La misura sui vitalizi colpirebbe dei veri e propri big della politica: da Masismo D’Alema che dopo incarichi di vario tipo prende oggi 5.674 euro netti al mese, fino a Gianfranco Fini che può contare su 6.029 euro di vitalizio. Ma nella scure di Boeri ci finirebbero anche Fausto Bertinotti coi suoi 4.987 euro, Romano Prodi con 3.022 euro, Francesco Rutelli con 6.400 euro, Antonio di Pietro con 3.922 euro, Oliviero Diliberto con 4.992 euro e così via. Destinati a veder rinunciare a metà dell’assegno anche nomi del calibro di Claudio Scajola (4.927 euro al mese), Stefano Rodotà (4.992euro), l’imprenditore Francesco Merloni (6.087 euro), l’ex ministro Dc Paolo Cirino Pomicino (5.500 euro e rotti) e Vittorio Sgarbi che ad oggi percepisce ben 5.007 euro netti di vitalizio.

Pensione anticipata: spunta “opzione uomo”

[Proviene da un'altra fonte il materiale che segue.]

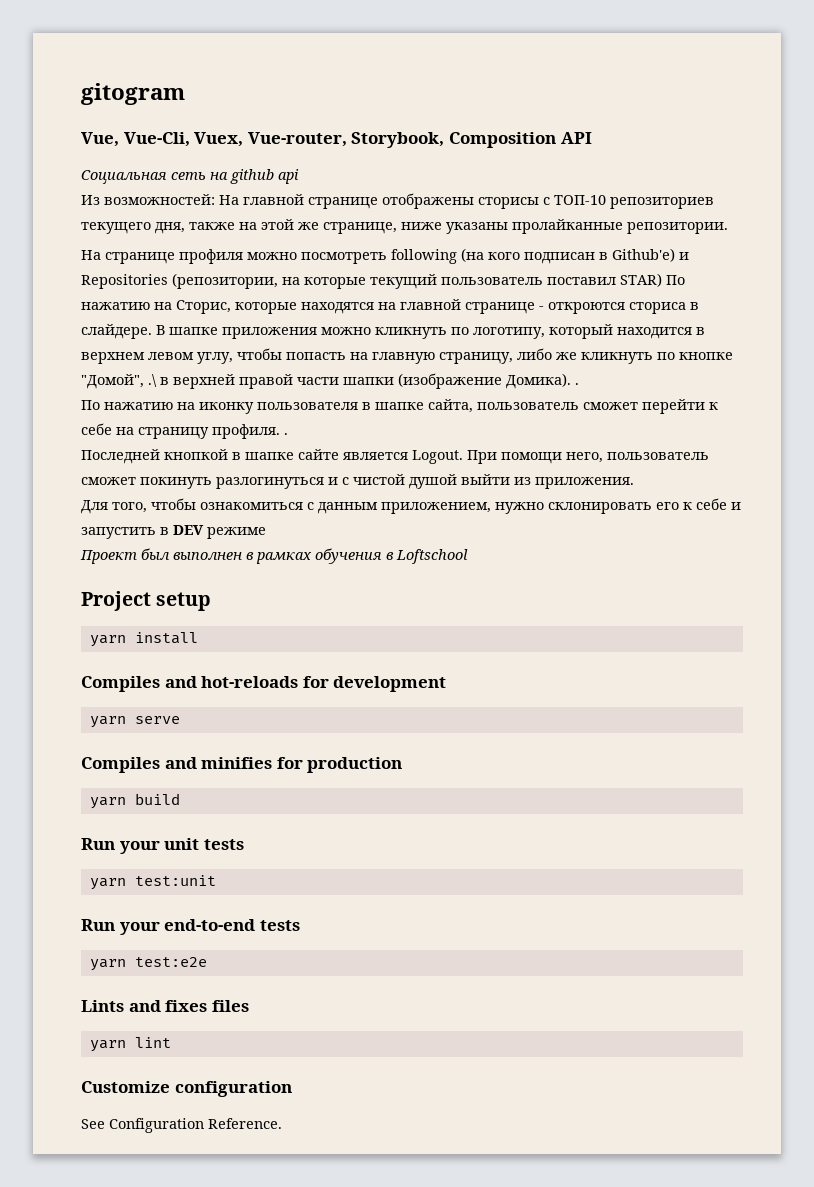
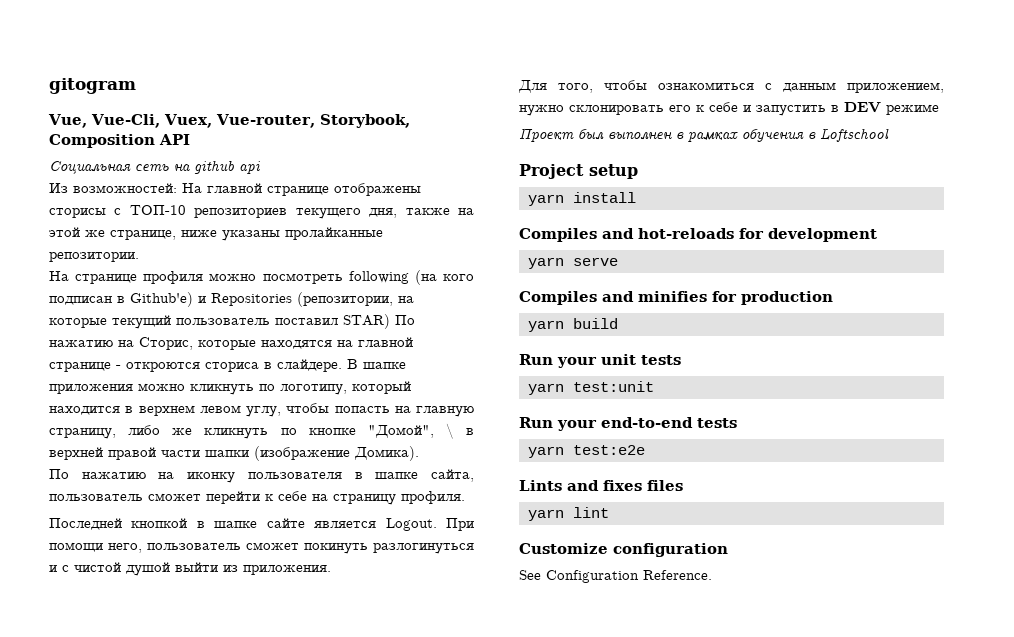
[148,374,157,387] .\ -> [445,423,454,439] \
[575,383,579,385] . -> (419, 453) none
[284,433,288,435] . -> (465, 497) none

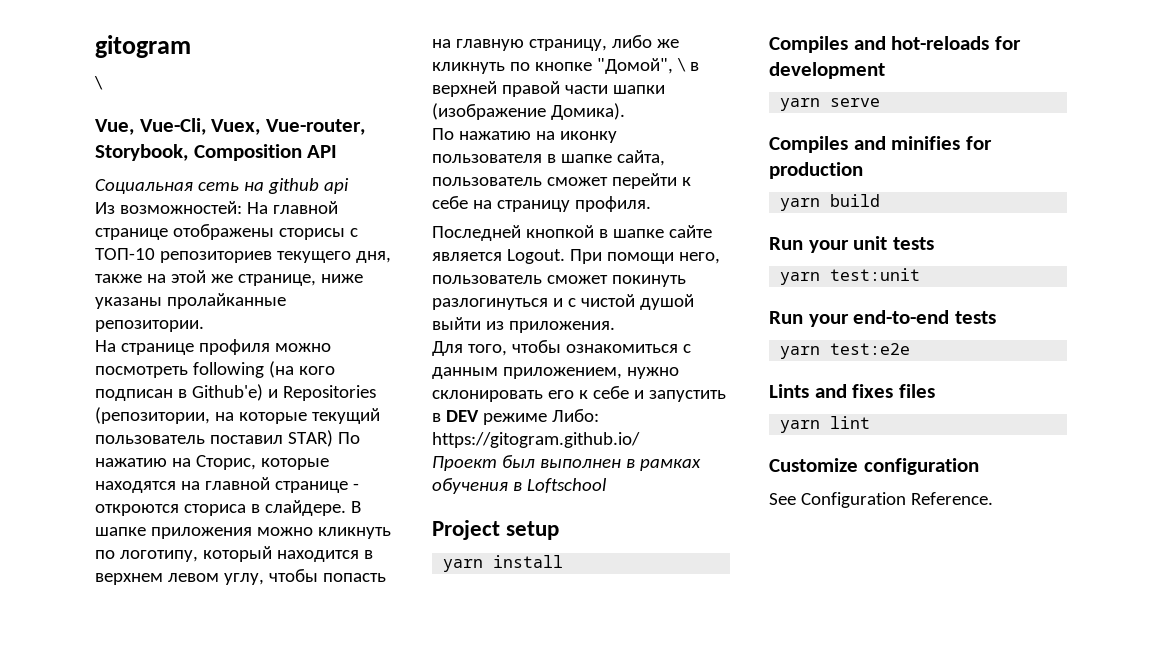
(136, 86) none -> [94,76,103,90] // \
(939, 109) none -> [551,409,599,422] [432,432,640,448] Либо: https://gitogram.github.io/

Come abbiamo accennato inizialmente, la questione della pensione anticipata è parecchio sentita dalla stampa, dalle televisioni ed inevitabilmente anche dagli italiani stessi. Per questa ragione la Commissione Lavoro della Camera presieduta dal deputato PD Cesare Damiano, ha varato un cosiddetto “Comitato ristretto” in cui una limitata cerchia di parlamentari dovrà valutare le diciannove proposte di legge che sono state avanzate negli ultimi anni in ambito pensionistico.

L’obiettivo? Quello di trovare una soluzione stabile nel tempo e accettata dal più ampio numero di forze politiche, per prendere decisioni definitive in materia di pensione anticipata. L’idea ritenuta più probabile tra quelle all’esame del Comitato ristretto è “opzione uomo” basata sul requisito dei contributi versati: in parole povere si tratta di una formula che se approvata permetterebbe di accedere alla pensione con tre anni di anticipo rispetto ai requisiti previsti dalla pensione di vecchiaia (ovvero 66 anni e 7 mesi). L’uscita anticipata dal mondo del lavoro prevederebbe un taglio dell’assegno non legato al ricalcolo contributivo, quanto invece destinato a influenzare il tempo di percezione dell’assegno (essendo una questione ancora molto poco chiara preferiamo tuttavia approfondirla solo quando emergeranno elementi un po’ più certi).

Ciò non vuol dire, però, che non si stia pensando con altrettanto interesse all’ipotesi di un prestito pensionistico e di un assegno di solidarietà destinati a coloro i quali vivono le situazioni di maggior disagio. Ma anche qui, molte parole e davvero poca sostanza per poter elaborare qualcosa di concreto.